Crimean-Congo hemorrhagic fever (CCHF) is a severe disease transmitted to humans mainly by ticks, primarily of Hyalomma spp. This zoonotic disease is caused by CCHF virus (CCHFV), a nairovirus in the family Bunyaviridae, which was detected first in Crimea in 1944 and 25 years later in the Democratic Republic of the Congo. Since the beginning of the 21st century, CCHFV has been spreading from disease-endemic areas to new regions previously considered free of the disease, particularly in areas where Hyalomma spp. ticks are present. In nature, CCHFV usually circulates between asymptomatic animals and ticks in an enzootic cycle.
CCHFV has a negative-sense and tripartite RNA genome (small [S], medium [M], and large [L] segments) with high genetic diversity. The sequences of the S segment, which is the most conserved at the nucleotide level, could be distributed in 6 lineages (1–6). Each genetic lineage has been linked to geographic regions in Africa, the Middle East, Asia, and Europe, where Hyalomma spp. ticks are present (7). Genotypes I, II, and III have been described in Africa; genotype IV in Asia; and genotypes V and VI in Europe. However, strains have moved between geographic regions; migrating birds, unregulated wildlife trade, livestock import and export, and a global movement of humans could have dispersed the virus or CCHFV-infected ticks (8).

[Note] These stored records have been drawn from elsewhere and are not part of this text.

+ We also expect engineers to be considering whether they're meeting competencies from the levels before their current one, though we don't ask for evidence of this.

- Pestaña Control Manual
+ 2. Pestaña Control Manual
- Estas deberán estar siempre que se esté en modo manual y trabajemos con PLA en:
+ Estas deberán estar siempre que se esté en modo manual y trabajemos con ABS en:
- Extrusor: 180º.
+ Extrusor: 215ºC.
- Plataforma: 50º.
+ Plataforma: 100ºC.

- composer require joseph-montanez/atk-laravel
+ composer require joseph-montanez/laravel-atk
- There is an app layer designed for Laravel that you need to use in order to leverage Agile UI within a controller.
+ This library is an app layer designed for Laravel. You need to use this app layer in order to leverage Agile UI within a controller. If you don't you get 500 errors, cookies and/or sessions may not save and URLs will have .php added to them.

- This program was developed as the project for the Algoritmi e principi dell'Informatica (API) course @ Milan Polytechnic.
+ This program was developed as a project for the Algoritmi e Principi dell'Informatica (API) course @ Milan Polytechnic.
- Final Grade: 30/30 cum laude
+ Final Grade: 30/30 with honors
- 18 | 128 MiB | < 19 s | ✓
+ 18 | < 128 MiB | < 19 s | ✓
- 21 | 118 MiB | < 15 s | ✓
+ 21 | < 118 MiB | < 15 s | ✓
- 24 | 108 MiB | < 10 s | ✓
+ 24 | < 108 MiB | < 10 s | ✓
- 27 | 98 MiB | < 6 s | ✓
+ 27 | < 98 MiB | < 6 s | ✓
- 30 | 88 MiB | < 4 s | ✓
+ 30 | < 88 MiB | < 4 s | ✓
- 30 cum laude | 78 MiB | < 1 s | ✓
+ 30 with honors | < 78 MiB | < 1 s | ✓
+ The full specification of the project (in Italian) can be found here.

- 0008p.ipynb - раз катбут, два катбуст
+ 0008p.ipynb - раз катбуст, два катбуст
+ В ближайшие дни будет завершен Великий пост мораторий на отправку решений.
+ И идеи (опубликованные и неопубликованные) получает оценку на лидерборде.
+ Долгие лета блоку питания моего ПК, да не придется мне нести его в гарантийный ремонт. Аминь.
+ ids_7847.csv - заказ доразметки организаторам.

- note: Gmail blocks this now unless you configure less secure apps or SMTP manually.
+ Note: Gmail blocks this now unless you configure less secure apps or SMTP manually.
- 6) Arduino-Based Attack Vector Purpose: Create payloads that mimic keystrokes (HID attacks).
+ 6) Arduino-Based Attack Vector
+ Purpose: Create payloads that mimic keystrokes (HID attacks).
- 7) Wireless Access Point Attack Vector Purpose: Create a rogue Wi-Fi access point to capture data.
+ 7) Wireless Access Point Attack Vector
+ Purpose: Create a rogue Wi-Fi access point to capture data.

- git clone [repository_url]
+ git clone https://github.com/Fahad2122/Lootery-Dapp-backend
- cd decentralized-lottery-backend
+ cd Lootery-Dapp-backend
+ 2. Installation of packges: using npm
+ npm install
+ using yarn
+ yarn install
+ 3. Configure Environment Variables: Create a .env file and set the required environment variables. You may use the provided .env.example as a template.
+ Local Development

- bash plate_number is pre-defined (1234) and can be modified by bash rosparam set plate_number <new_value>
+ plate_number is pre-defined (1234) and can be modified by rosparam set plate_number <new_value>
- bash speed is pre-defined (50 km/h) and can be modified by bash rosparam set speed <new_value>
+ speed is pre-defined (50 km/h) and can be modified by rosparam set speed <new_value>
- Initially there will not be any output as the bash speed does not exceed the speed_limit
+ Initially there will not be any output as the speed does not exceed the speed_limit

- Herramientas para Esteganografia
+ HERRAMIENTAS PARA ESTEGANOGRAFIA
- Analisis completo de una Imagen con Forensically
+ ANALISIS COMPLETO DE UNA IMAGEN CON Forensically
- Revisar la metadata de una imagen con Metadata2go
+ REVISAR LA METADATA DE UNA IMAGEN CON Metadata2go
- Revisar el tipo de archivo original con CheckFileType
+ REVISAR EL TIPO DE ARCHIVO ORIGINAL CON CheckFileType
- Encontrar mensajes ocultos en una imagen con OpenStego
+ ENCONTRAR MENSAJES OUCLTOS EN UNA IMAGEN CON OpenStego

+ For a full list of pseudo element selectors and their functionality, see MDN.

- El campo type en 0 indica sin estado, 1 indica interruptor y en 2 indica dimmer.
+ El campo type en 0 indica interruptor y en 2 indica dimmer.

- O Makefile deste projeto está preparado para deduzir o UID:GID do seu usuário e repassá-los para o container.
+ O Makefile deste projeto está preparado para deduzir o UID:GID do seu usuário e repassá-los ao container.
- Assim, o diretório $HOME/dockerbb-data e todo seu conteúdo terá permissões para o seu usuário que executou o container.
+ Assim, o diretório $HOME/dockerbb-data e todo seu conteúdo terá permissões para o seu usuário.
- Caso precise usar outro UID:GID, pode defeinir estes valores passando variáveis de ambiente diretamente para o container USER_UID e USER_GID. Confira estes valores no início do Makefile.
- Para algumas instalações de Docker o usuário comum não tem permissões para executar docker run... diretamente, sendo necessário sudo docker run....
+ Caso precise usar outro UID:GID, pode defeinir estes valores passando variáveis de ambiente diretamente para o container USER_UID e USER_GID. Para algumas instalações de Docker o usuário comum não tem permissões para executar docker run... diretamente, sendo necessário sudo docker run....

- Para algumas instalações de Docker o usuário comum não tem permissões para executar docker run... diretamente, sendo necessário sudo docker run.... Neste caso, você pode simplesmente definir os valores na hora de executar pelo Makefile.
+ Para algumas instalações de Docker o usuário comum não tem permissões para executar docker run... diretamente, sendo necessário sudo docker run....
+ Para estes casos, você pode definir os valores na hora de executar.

In western Europe, the presence of the virus had only been detected indirectly by means of serologic methods in the serum of 2 people from southern Portugal (9). However, genotype III CCHFV was detected in ticks from deer captured in western Spain in 2010 and ticks from birds migrating from Morocco in 2013 (10,11). No cases among humans in Spain had been reported until 2016, when 2 autochthonous cases were diagnosed (12). Here, we report the complete genomic sequence of the virus from 1 of these case-patients and show the phylogenetic relationships among the 3 segments.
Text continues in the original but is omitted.